Why do you hesitate about adding API access to such data? Is that a technical/complexity or more a design concern? If it's the latter I would argue that such metadata would be there precisely to handle cases (such as the SCM sync) where one, system (not an XQuery app) needs to manipulate information on nodes as well as nodes themselves that can then be used in an XQuery app. Such an SCM sync tool, written, say in Java would then probably have to use the Java API to update the information on these nodes.
I was thinking of other use cases:
- ACL info - Sync info (eg. last-modfied date, content-type etc. so one instance can cache nodes from another without touching the content itself) - Properties that are computationally expensive to derive, calculate them in advance and then quickly search for and retrieve them (this case was also mentioned in the Qizx manual)
Of course when one has both the option of expressing the data as XML and as metadata properties you might ask yourself when to store where?

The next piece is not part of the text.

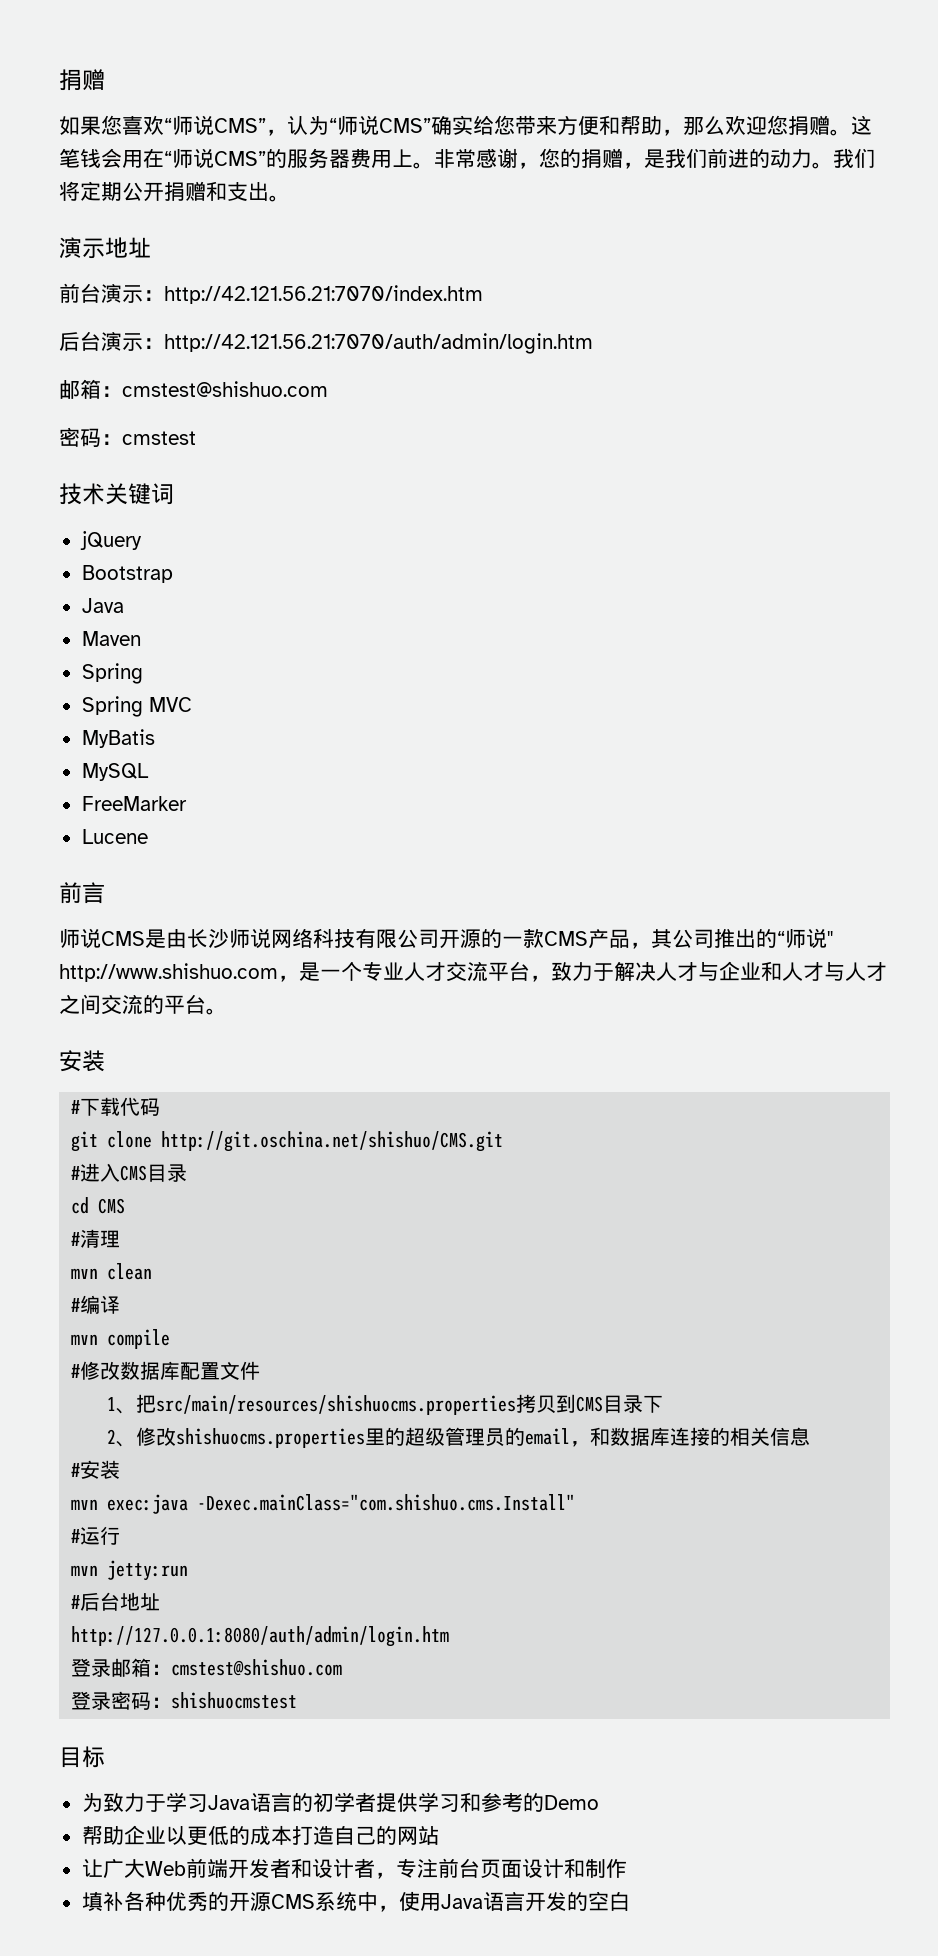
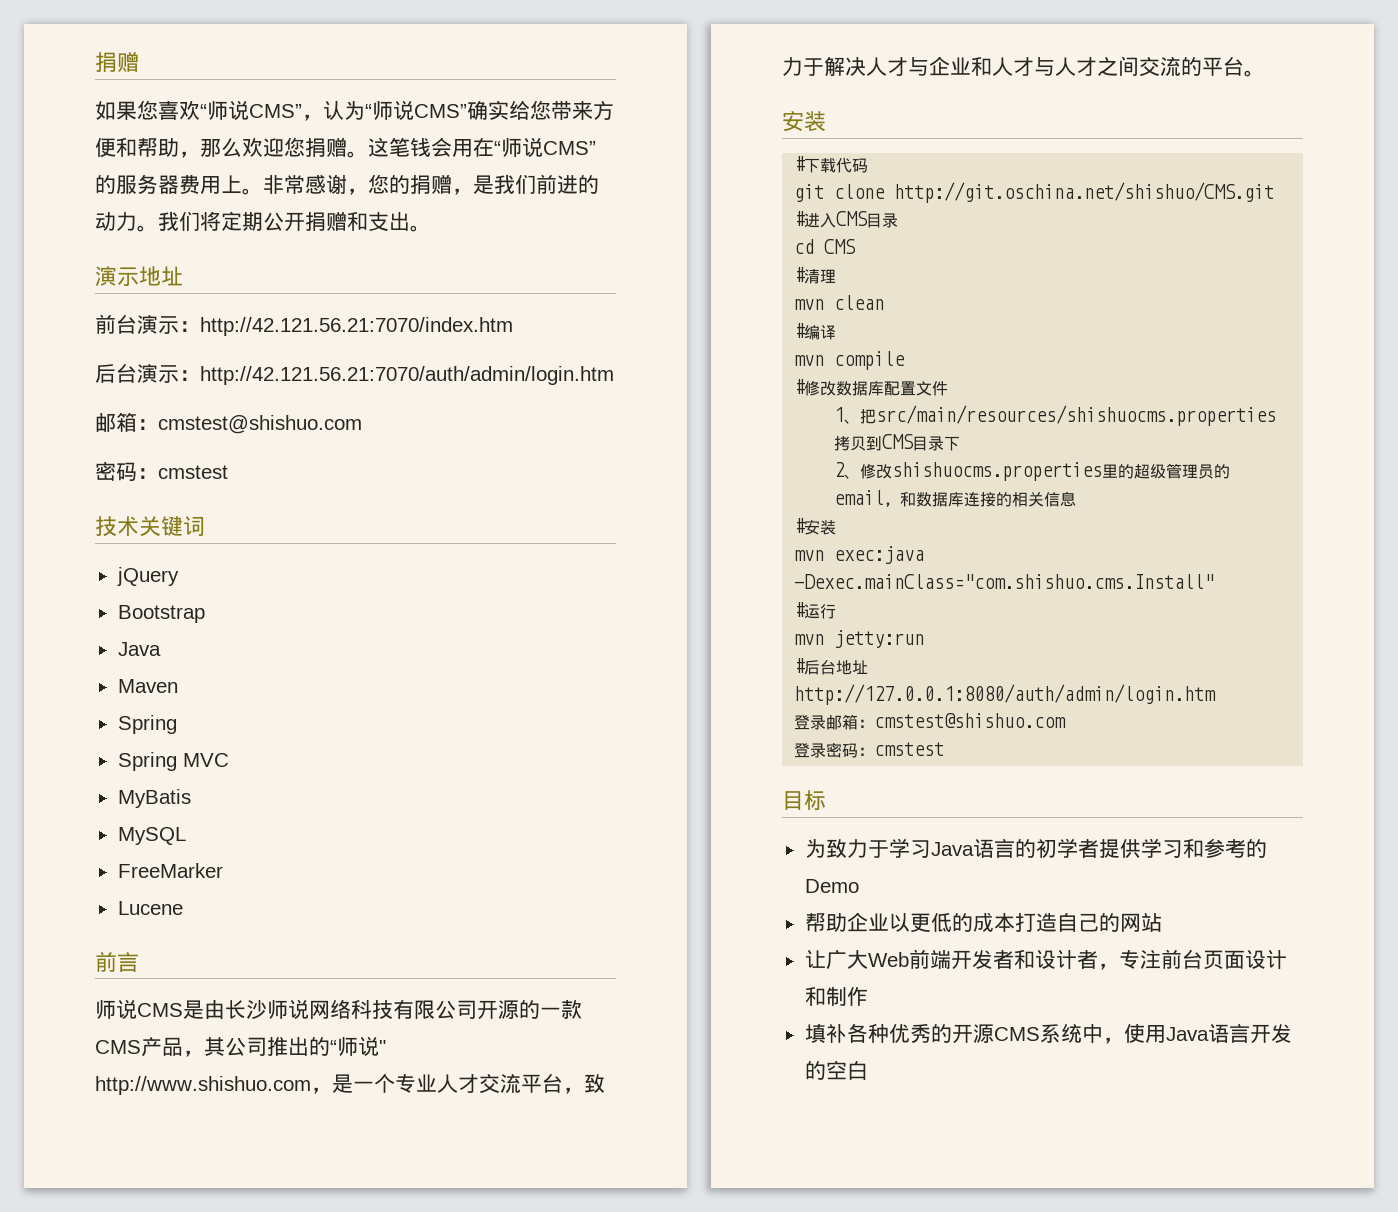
[171,1692,298,1709] shishuocmstest -> [874,742,945,756] cmstest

But having this option is a good thing I believe.
Cheers, --Marc
On Fri, Aug 29, 2014 at 12:32 PM, Christian GrĂ¼n christian.gruen@gmail.com wrote:
@Marc:
For BaseX 8.0, we are planning to speed up our document index, and we could possibly enrich it with some more (possibly user-specific) metadata. I have added a reference to this mailing-list thread in the correspondent GitHub issue [1].
However, I am not sure if we should extend in our existing APIs. Maybe it would be more consistent to provide an additional XQuery Module for that, or extend the Database Module. Additional metadata could be returned via db:list-details(), and we could an updating function, sth. like db:store-details(). What do you think? Any more suggestions are welcome.
@Vincent:
I've started to implement along these lines by creating a second database to hold metadata about documents in the actual database. If there is a better option I'll switch to it.
I would be interested which metadata properties you currently storing in this auxiliary database?
Thanks, Christian
[1] https://github.com/BaseXdb/basex/issues/804
I would find this feature useful for several similar scenarios. I want to use BaseX for querying XML documents and keep BaseX synchronized with external archives/repositories where the XML files are maintained.
Vincent
From: basex-talk-bounces@mailman.uni-konstanz.de basex-talk-bounces@mailman.uni-konstanz.de on behalf of Marc van Grootel marc.van.grootel@gmail.com Sent: Thursday, August 28, 2014 5:38 PM To: BaseX Subject: [basex-talk] db documents metadata
Hi,
I was looking through the feature list in the issue tracker to see what's in the pipeline. I suddenly remembered a feature from an xml database I used a couple of years ago called Qizx. This had a very neat feature where every database document and collection could have a special map with metadata properties. These do not affect the XML content in any way but they can be accessed via special API calls or Qizx specific extension module.
A better explanation of this feature can be read in the Qizx manual (for example here http://kiwi.emse.fr/DN/qizx-manual.pdf on page 18 and 57).
I have used such metadata properties on nodes to implement syncing XML documents in a SCM (Subversion). I stored revision id's and other SCM control data in those properties. Authors would work in Subversion and certain directories where kept synced to a Qizx database so we could easily create PDF publications of the latest XML with zero impact on the XML itself.
Maybe BaseX already uses something like that under the hood, I don't know. If so extending it or opening it for use would be useful I think, and generally cool :-)
-- --Marc